Social Security can be compared to other types of insurance such
as home insurance. You insure your home because if it should burn
down, you would not be able to afford to rebuild it with your
personal income alone. If your house never burns down, you will
pay into the insurance fund and never get a penny back. But fire
insurance isn't a "bad investment" because it isn't
an investment at all. You are purchasing security.
Unlike fire insurance, Social Security inevitably
gives most of us our money back. But the fact that we get money
back does not change the fact that Social Security
is a form of insurance, not an investment. Only the richest of
the rich can afford not to have insurance and to rely solely on
their own savings and investments to fund their retirement or
risk of disability.
Young people must also understand that financial investments
are inherently risky. Many investments fail, and when they do,
you lose all of the money you invested.
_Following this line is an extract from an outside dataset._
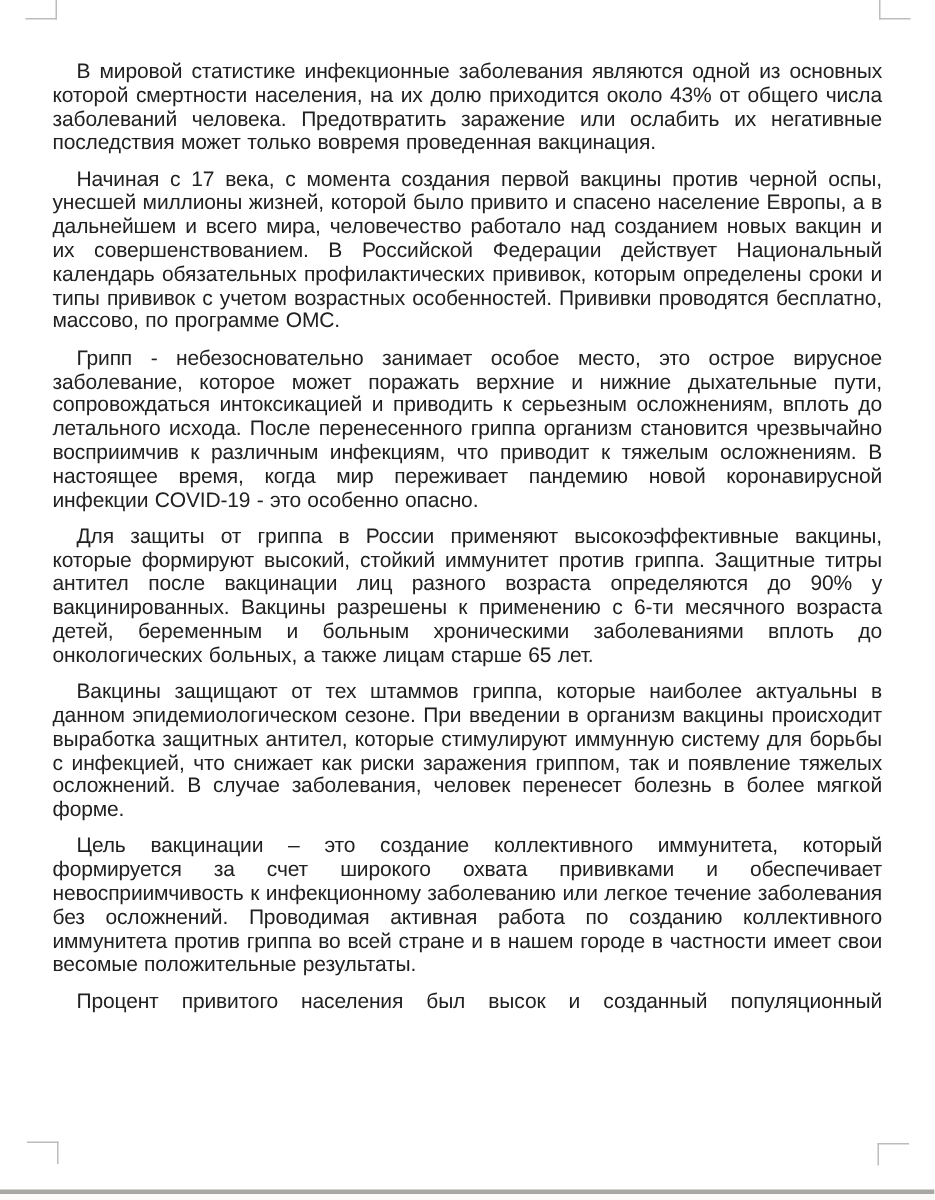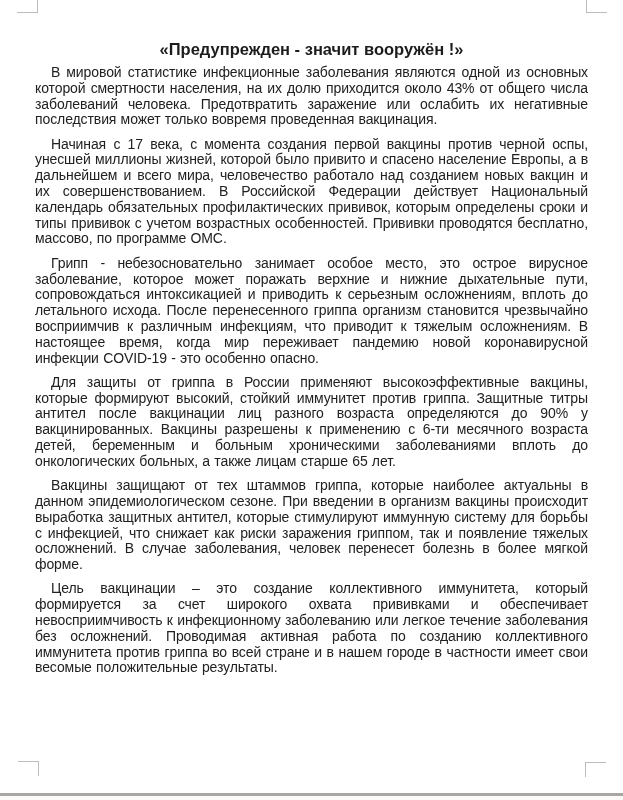"«Предупрежден - значит вооружён !»" h1.doc-title { html: <h1>«Предупрежден - значит вооружён !»</h1> -> none }
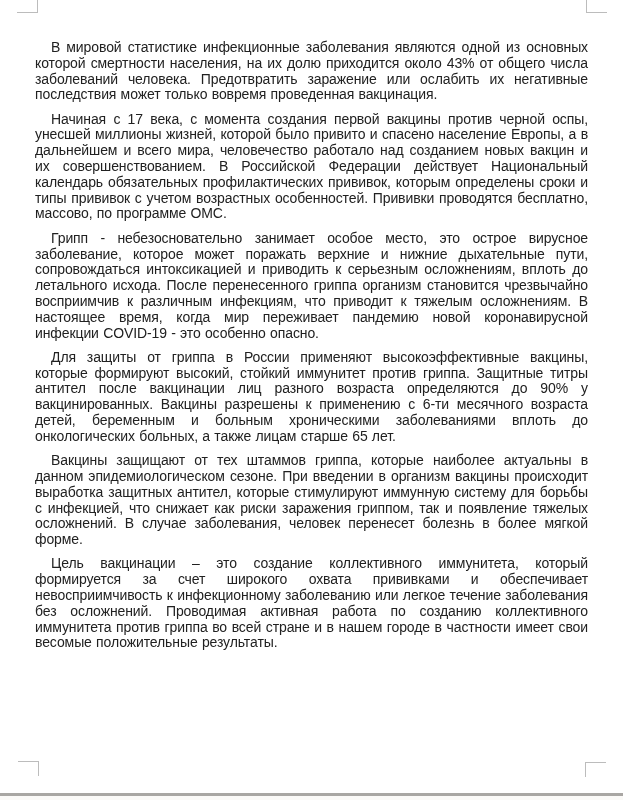"Процент привитого населения был высок" p.para { html: none -> <p><span>Процент привитого населения был высок и созданный популяционный</span></p> }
Today's 25 year olds have
only seen the stock market go up, except for one (very large)
drop. But you don't have to go back to the 1930s to see a different
picture: If you put money into the stock market in 1970 and waited
until 1980 to take it out, you would have lost money. There is
absolutely no guarantee that stock investors will see the high
returns Bush is falsely promising.
Doug Orr is a professor of economics at Eastern Washington
University. He speaks and writes regularly about Social Security.